▸ ASSIGNMENT
Your reply should hold only the lines from the one containing "Connecticut Huskies UCONN" to the final line of the listing below, restated word for word.

▸ SUPPLIED RECORDS
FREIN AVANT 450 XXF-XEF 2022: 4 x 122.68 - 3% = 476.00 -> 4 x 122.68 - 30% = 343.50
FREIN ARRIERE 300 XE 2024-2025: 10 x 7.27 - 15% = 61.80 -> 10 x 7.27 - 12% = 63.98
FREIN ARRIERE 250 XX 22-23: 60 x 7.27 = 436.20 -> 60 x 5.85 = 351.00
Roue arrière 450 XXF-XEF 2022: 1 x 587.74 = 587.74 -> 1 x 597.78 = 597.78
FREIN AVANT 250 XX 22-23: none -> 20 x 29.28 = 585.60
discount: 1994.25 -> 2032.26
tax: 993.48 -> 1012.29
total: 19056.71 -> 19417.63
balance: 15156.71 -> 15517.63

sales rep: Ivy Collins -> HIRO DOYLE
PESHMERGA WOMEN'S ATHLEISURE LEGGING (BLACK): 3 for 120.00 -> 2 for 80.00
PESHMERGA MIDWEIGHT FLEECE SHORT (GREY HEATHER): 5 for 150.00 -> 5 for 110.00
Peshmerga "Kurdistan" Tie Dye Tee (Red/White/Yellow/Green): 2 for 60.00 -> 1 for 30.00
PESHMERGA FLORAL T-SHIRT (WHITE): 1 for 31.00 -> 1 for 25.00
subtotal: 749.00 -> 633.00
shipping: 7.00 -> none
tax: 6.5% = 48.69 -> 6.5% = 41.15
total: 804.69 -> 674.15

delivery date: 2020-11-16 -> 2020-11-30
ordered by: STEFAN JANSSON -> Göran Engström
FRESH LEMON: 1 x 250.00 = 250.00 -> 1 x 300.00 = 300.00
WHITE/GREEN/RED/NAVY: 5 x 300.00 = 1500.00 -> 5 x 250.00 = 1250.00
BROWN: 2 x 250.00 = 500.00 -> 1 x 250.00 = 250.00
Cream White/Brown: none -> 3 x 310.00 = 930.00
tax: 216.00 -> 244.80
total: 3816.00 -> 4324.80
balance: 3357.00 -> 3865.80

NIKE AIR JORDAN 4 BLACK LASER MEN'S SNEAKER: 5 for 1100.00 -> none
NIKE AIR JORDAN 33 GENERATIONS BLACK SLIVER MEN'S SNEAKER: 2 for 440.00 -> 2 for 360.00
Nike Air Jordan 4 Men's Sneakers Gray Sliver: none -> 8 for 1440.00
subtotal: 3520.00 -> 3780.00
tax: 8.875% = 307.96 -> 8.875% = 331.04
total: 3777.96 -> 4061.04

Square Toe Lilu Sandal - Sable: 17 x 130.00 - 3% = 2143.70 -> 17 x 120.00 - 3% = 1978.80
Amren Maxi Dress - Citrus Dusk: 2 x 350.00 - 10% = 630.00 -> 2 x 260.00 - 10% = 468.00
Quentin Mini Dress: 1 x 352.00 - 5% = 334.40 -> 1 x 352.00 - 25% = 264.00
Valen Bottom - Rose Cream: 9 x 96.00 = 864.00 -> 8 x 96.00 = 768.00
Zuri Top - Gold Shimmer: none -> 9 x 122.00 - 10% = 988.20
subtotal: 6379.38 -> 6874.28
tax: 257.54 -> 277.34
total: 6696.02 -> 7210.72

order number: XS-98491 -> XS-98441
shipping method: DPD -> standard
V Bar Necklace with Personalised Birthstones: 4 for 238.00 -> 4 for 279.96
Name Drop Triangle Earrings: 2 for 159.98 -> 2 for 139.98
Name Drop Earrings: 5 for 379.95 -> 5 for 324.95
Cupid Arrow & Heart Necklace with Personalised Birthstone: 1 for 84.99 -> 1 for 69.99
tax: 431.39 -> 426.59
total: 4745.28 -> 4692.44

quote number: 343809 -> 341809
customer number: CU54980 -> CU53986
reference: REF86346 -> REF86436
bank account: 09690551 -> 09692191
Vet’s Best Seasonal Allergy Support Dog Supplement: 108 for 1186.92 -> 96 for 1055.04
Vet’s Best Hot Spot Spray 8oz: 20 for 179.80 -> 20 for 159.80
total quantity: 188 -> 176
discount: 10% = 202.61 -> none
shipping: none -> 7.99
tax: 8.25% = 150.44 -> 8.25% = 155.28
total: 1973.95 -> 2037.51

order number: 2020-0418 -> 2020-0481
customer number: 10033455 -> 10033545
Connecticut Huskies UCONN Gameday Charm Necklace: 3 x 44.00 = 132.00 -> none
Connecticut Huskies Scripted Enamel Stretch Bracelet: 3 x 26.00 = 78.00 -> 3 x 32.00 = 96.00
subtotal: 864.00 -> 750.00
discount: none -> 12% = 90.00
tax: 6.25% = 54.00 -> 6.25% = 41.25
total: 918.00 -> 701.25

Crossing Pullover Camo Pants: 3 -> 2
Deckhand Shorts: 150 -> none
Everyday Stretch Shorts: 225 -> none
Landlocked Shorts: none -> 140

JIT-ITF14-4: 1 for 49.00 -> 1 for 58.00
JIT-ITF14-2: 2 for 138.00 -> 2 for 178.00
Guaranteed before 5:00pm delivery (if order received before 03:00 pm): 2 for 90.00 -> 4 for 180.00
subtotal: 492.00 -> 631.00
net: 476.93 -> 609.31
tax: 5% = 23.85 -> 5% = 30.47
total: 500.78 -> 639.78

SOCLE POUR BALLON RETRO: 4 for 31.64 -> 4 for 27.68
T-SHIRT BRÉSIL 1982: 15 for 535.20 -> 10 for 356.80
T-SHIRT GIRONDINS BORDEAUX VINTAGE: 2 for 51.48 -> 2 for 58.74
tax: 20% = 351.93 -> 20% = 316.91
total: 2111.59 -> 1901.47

▸ ANSWER FOR THE TASK
Connecticut Huskies UCONN Gameday Charm Necklace: 3 x 44.00 = 132.00 -> none
Connecticut Huskies Scripted Enamel Stretch Bracelet: 3 x 26.00 = 78.00 -> 3 x 32.00 = 96.00
subtotal: 864.00 -> 750.00
discount: none -> 12% = 90.00
tax: 6.25% = 54.00 -> 6.25% = 41.25
total: 918.00 -> 701.25

Crossing Pullover Camo Pants: 3 -> 2
Deckhand Shorts: 150 -> none
Everyday Stretch Shorts: 225 -> none
Landlocked Shorts: none -> 140

JIT-ITF14-4: 1 for 49.00 -> 1 for 58.00
JIT-ITF14-2: 2 for 138.00 -> 2 for 178.00
Guaranteed before 5:00pm delivery (if order received before 03:00 pm): 2 for 90.00 -> 4 for 180.00
subtotal: 492.00 -> 631.00
net: 476.93 -> 609.31
tax: 5% = 23.85 -> 5% = 30.47
total: 500.78 -> 639.78

SOCLE POUR BALLON RETRO: 4 for 31.64 -> 4 for 27.68
T-SHIRT BRÉSIL 1982: 15 for 535.20 -> 10 for 356.80
T-SHIRT GIRONDINS BORDEAUX VINTAGE: 2 for 51.48 -> 2 for 58.74
tax: 20% = 351.93 -> 20% = 316.91
total: 2111.59 -> 1901.47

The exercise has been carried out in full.